Candy Thermometer - Usually a large glass mercury thermometer that measures temperatures from about 40 degrees F to 400 degrees F. A frame or clip allows it to stand or hang in a pan during cooking.

Capers - Pickled buds from a caper bush, used in sauces and as condiments. It's used in many Greek and other East European dishes.

Capon - A castrated rooster that makes a good roasting bird. It ranges in size from four to ten pounds and has plenty of breast and thigh meat. Its size makes it an ideal choice for serving eight to twelve. Buying capon may prove to be difficult; try to special order it from your butcher.

Cannellini Beans - A large creamy, white bean used often in Italian cooking. They are sometimes referred to as Northern beans and make excellent vegetarian substitutes for both fish and chicken.

Caramelize - Under intense dry heat, as in roasting or sautéing, the natural sugars change to a golden brown color. This is called caramelization.

Carob - Large bean like carob pods are roasted and ground into carob powder, which has an appearance similar to cocoa. It can be used to replace up to half the cocoa in a recipe. While carob performs like cocoa, it has a much lower fat content but a higher natural sugar content. Unlike cocoa, carob has no caffeine. It has high amounts of vitamin B1, vitamin A, niacin, iron and other minerals.

Caster Sugar - Also called superfine sugar. It is pulverized granulated sugar. It can be purchased or prepared at home by whizzing some granulated sugar in the blender.

Chateaubriand - A thick slice of beef carved from the center of the tenderloin, grilled or sautéed and sauced.

Chiffonade - French for 'made from rags.' In cooking it refers to a small chopped pile of thin strips of an ingredient. Usually it is raw, but sometimes sautéed. Mostly used to garnish.

Chipotle - Smoked dried jalapeno chiles. The distinctive smoky heat of chipotles is used to flavor Southwestern and Mexican dishes. They are sold both dried and in cans, in a vinegary sauce called adobo. Most big supermarkets carry them, but a Latin-American market is your best bet.

Chop - To cut food into nearly uniform bite size or smaller pieces.

Chorizo - Highly seasoned hog link sausage.

Cilantro - Also known as Coriander and Chinese Parsley. This herb is often used in Chinese and Mexican cooking. It resembles and is often used like parsley. The seeds of this aromatic plant are often dried and used as spices (whole or ground). Its flavor is reminiscent of slightly burnt oranges.

Chowder - A milk based soup, usually containing seafood.

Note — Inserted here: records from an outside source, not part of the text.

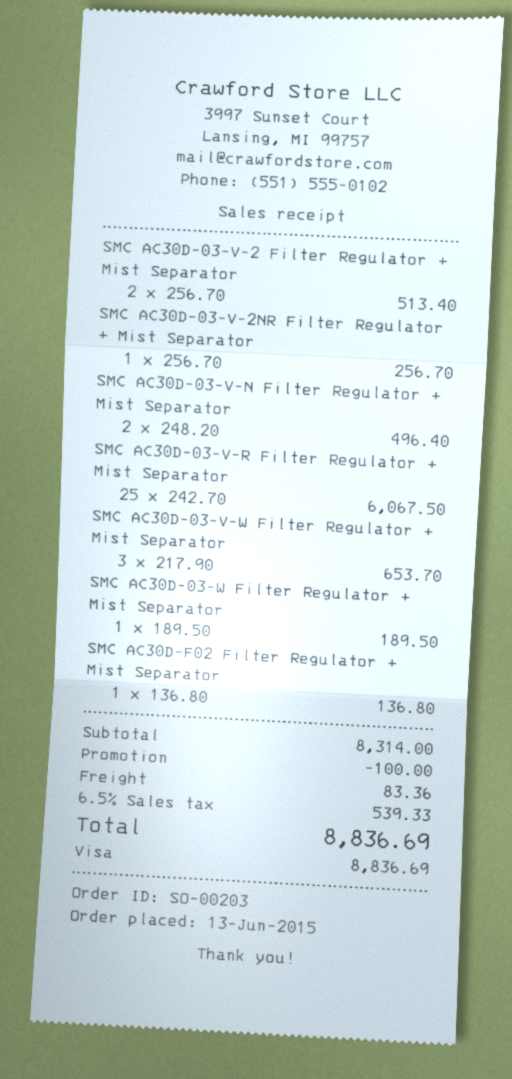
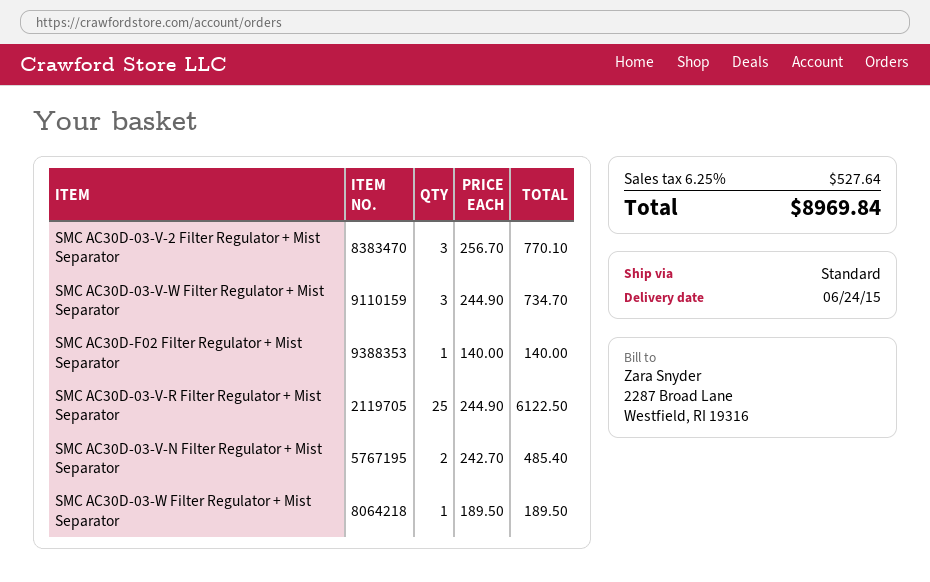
SMC AC30D-03-V-2 Filter Regulator + Mist Separator: 2 x 256.70 = 513.40 -> 3 x 256.70 = 770.10
SMC AC30D-03-V-2NR Filter Regulator + Mist Separator: 1 x 256.70 = 256.70 -> none
SMC AC30D-03-V-N Filter Regulator + Mist Separator: 2 x 248.20 = 496.40 -> 2 x 242.70 = 485.40
SMC AC30D-03-V-R Filter Regulator + Mist Separator: 25 x 242.70 = 6067.50 -> 25 x 244.90 = 6122.50
SMC AC30D-03-V-W Filter Regulator + Mist Separator: 3 x 217.90 = 653.70 -> 3 x 244.90 = 734.70
SMC AC30D-F02 Filter Regulator + Mist Separator: 1 x 136.80 = 136.80 -> 1 x 140.00 = 140.00
discount: 100.00 -> none
shipping: 83.36 -> none
tax: 6.5% = 539.33 -> 6.25% = 527.64
total: 8836.69 -> 8969.84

Chutney - An Indian relish made with fruits, vegetables and spices.

Clearjel™ - A modified corn starch originally developed for commercial bakeries and used mainly as a thickener for fruit pie fillings. The USDA considers Clearjel™ safe to use in making home canned pie fillings. The shelf-life of canned foods made with Clearjel™ is excellent. They retain a smooth texture with no separation or curdling during storage. Buy clear jel in some candy making supply stores, and in ag centers and farm supply stores that carry other home canning supplies.

Clarify - To remove fat and impurities from stocks and broths.

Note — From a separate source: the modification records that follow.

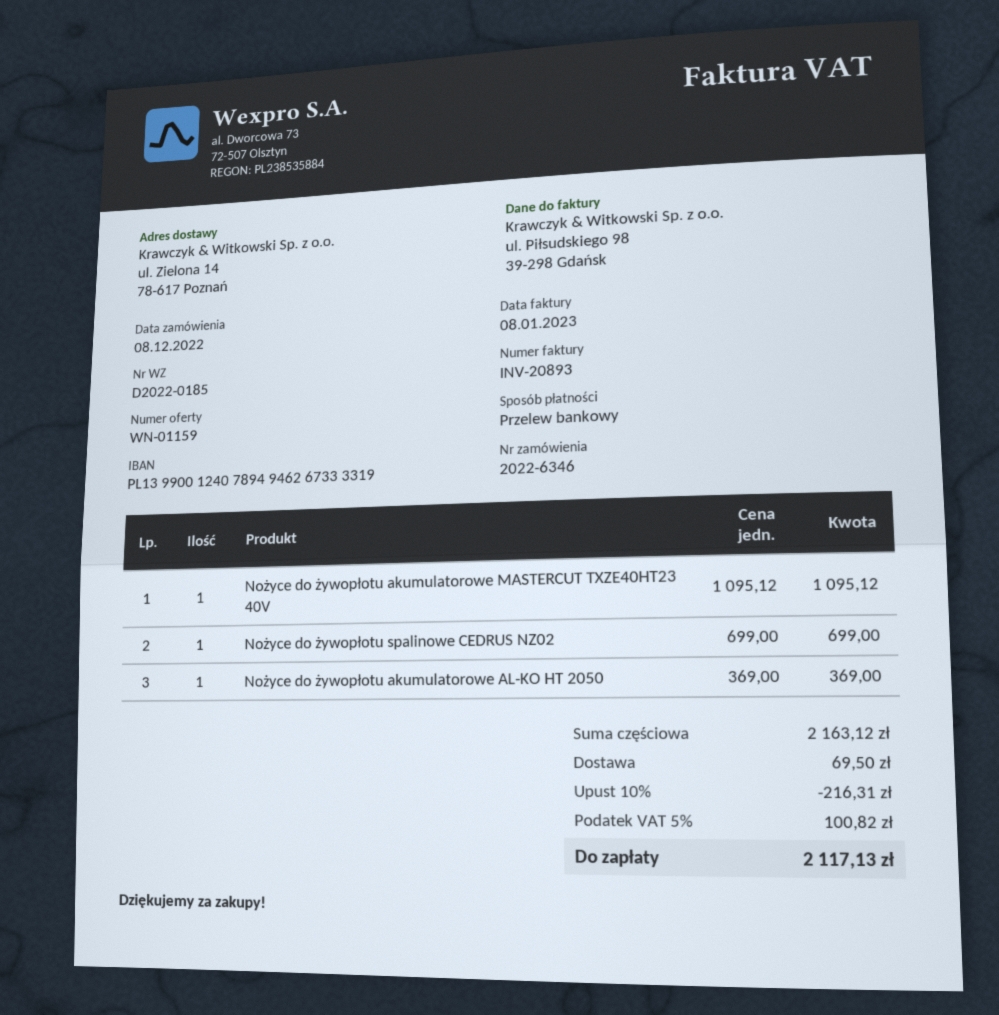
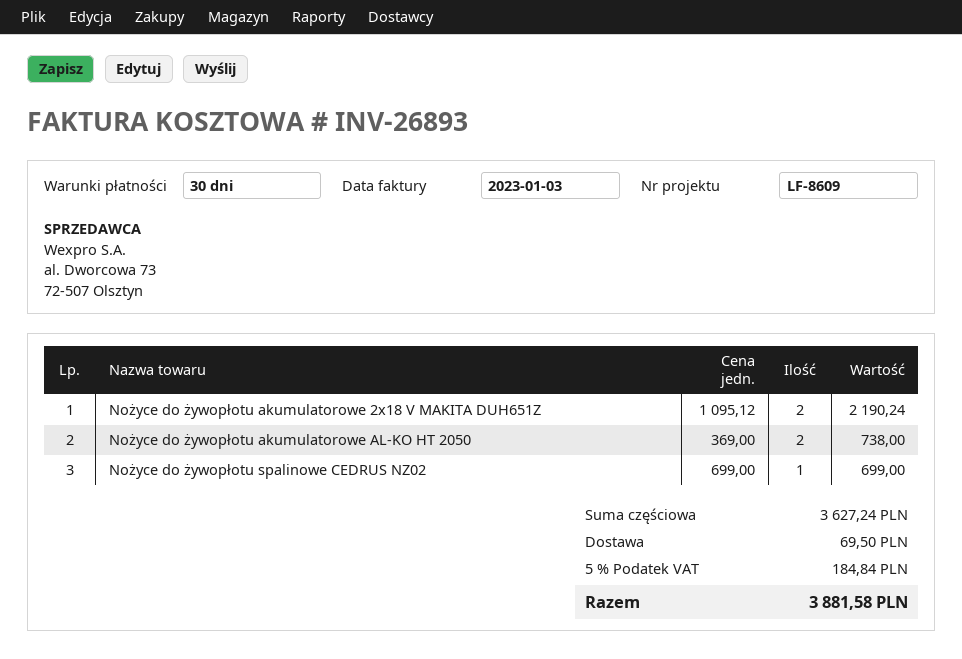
invoice number: INV-20893 -> INV-26893
invoice date: 2023-01-08 -> 2023-01-03
Nożyce do żywopłotu akumulatorowe MASTERCUT TXZE40HT23 40V: 1 x 1095.12 = 1095.12 -> none
Nożyce do żywopłotu akumulatorowe AL-KO HT 2050: 1 x 369.00 = 369.00 -> 2 x 369.00 = 738.00
Nożyce do żywopłotu akumulatorowe 2x18 V MAKITA DUH651Z: none -> 2 x 1095.12 = 2190.24
subtotal: 2163.12 -> 3627.24
discount: 10% = 216.31 -> none
tax: 5% = 100.82 -> 5% = 184.84
total: 2117.13 -> 3881.58

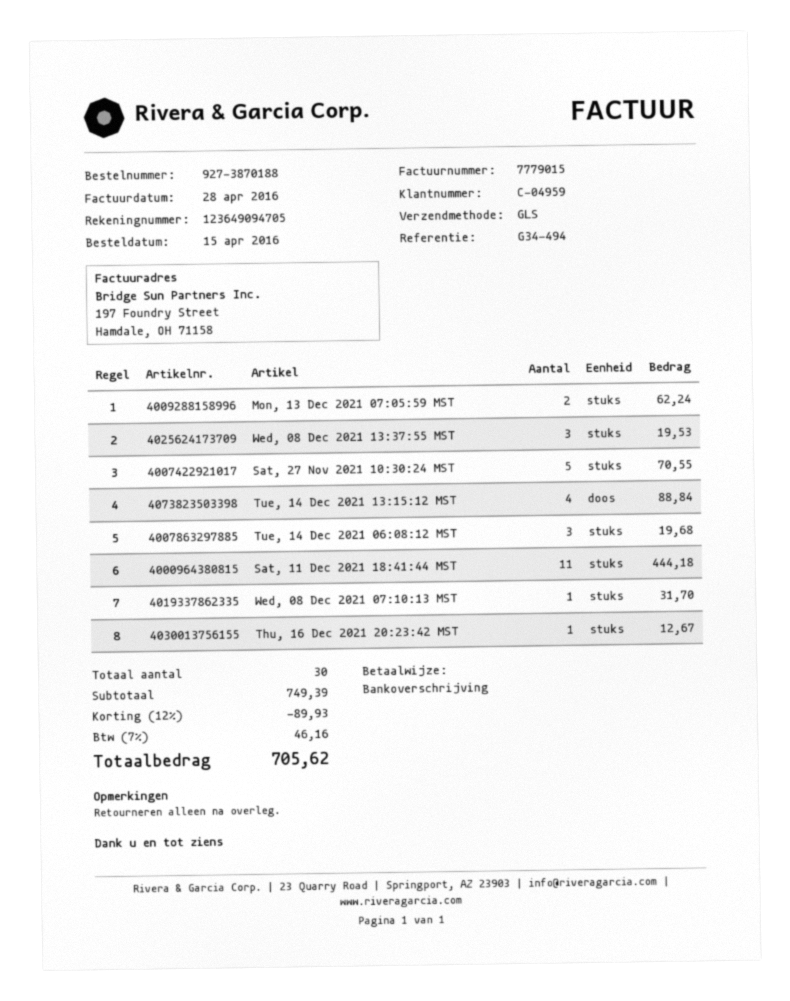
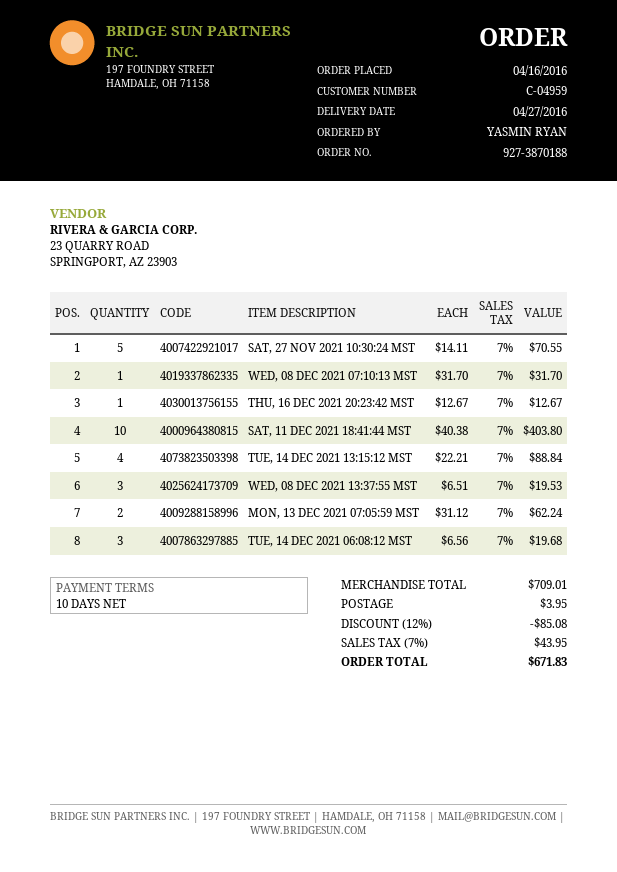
order date: 2016-04-15 -> 2016-04-16
Sat, 11 Dec 2021 18:41:44 MST: 11 for 444.18 -> 10 for 403.80
subtotal: 749.39 -> 709.01
discount: 12% = 89.93 -> 12% = 85.08
shipping: none -> 3.95
tax: 7% = 46.16 -> 7% = 43.95
total: 705.62 -> 671.83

Cobbler - A baked fruit dish, usually topped with pastry and served with whipped cream or ice cream.

Cocoa Powder - There are two basic types of cocoa: regular (or American) and Dutch process (sometimes labeled 'European process'). Dutch process cocoa has a slightly stronger flavor and richer color than regular cocoa: It's been treated with a mild alkali, such as baking soda, which neutralizes its acidity. Both regular and Dutch process cocoa have far less fat and fewer calories than baking and eating chocolate because the cocoa butter has been removed. This also means cocoa tastes less rich, so when you're cooking with it, you have to find another way to put the moisture and richness back in.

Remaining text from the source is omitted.